**Problem description:** Since only the text is wanted, print every entry below exactly and omit the images.

**Records to process:**
====

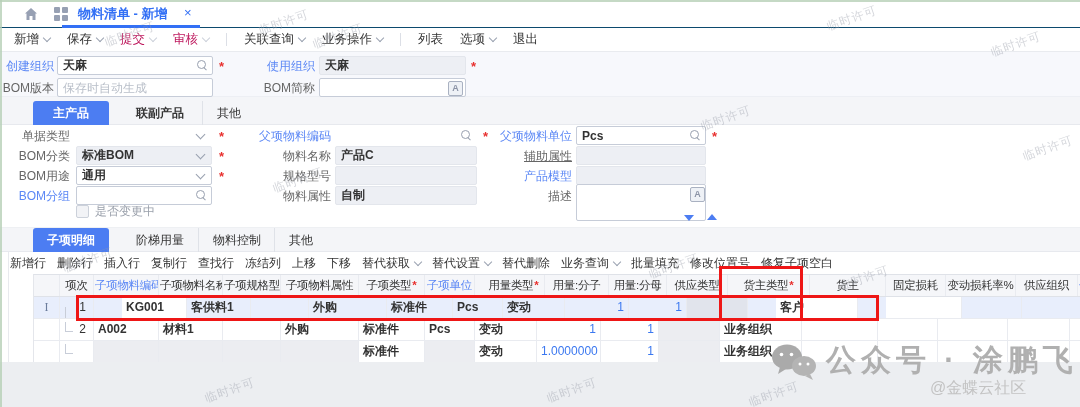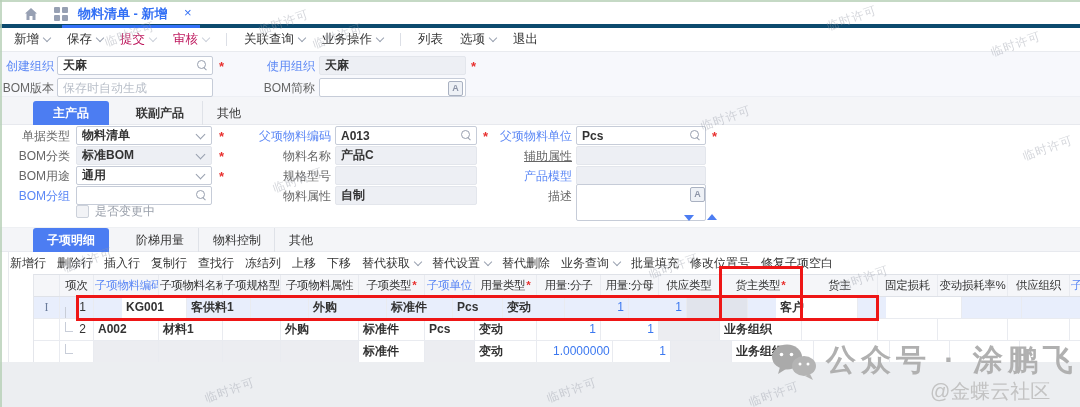"物料清单 - 新增" .tabbar { border-bottom: 4px solid #0c4a6e -> 1px solid #0c4a6e }
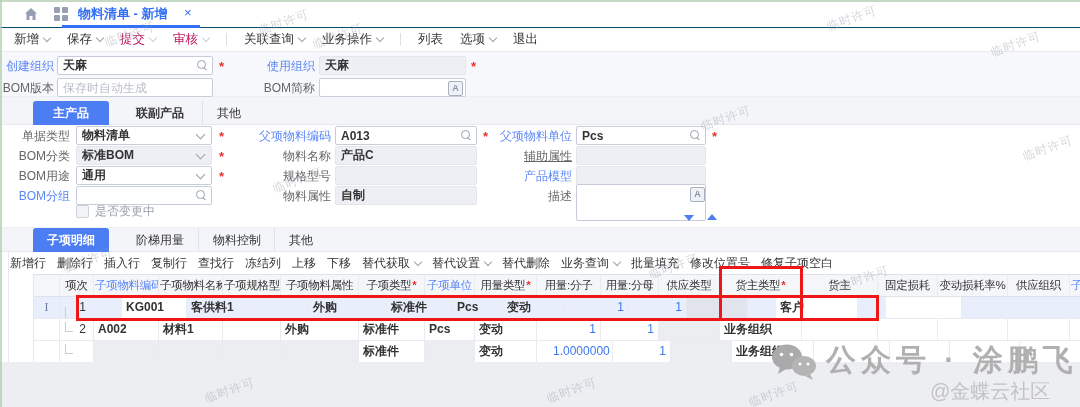"物料清单" input.inp { html: <input> -> none }
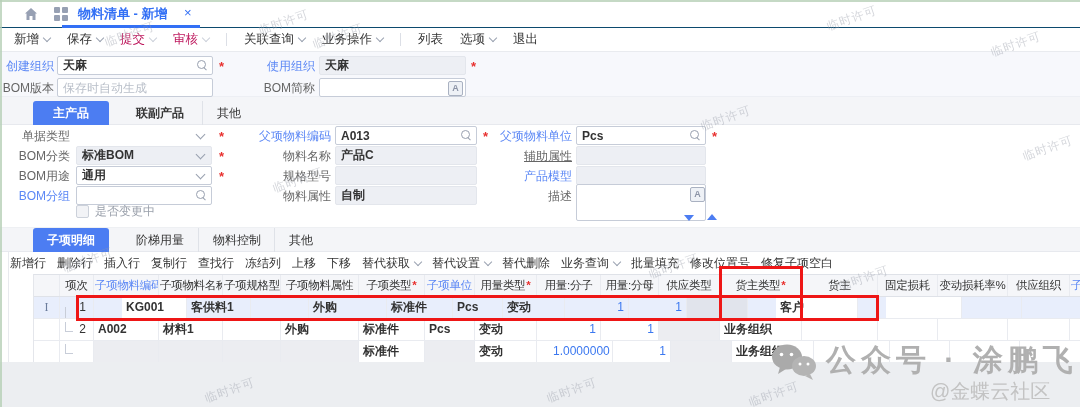"A013" input.inp { html: <input> -> none }
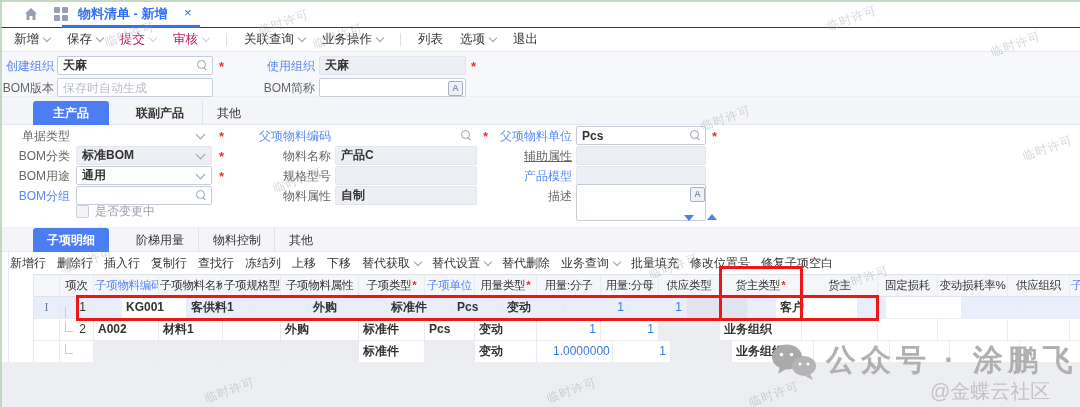"用量类型*" div.gc { margin-left: none -> 8px }
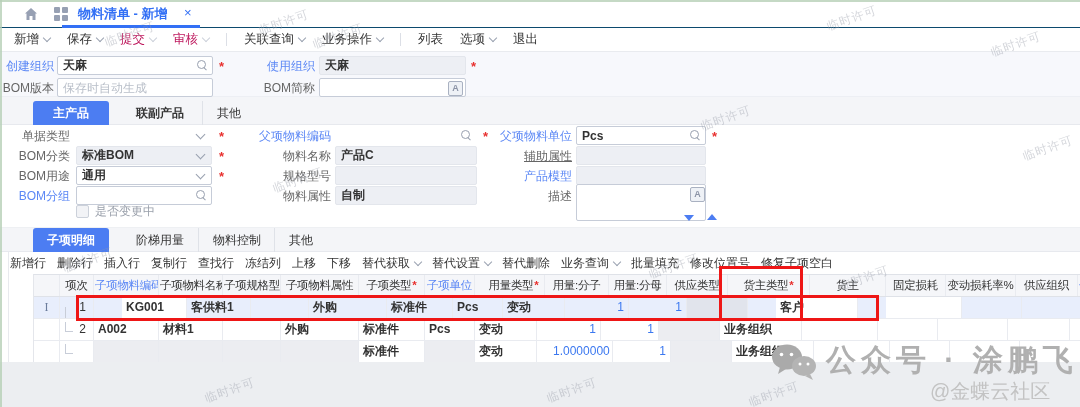"1.0000000" div.gc { margin-left: 12px -> none }
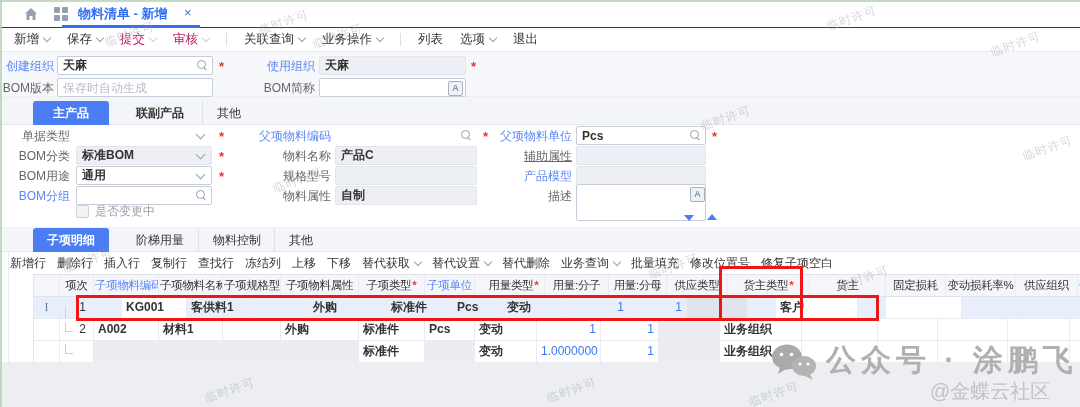"@金蝶云社区" .community-wm { font-size: 20px -> 16px }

====

**Solved exercise:**
"物料清单 - 新增" .tabbar { border-bottom: 4px solid #0c4a6e -> 1px solid #0c4a6e }
"物料清单" input.inp { html: <input> -> none }
"A013" input.inp { html: <input> -> none }
"用量类型*" div.gc { margin-left: none -> 8px }
"1.0000000" div.gc { margin-left: 12px -> none }
"@金蝶云社区" .community-wm { font-size: 20px -> 16px }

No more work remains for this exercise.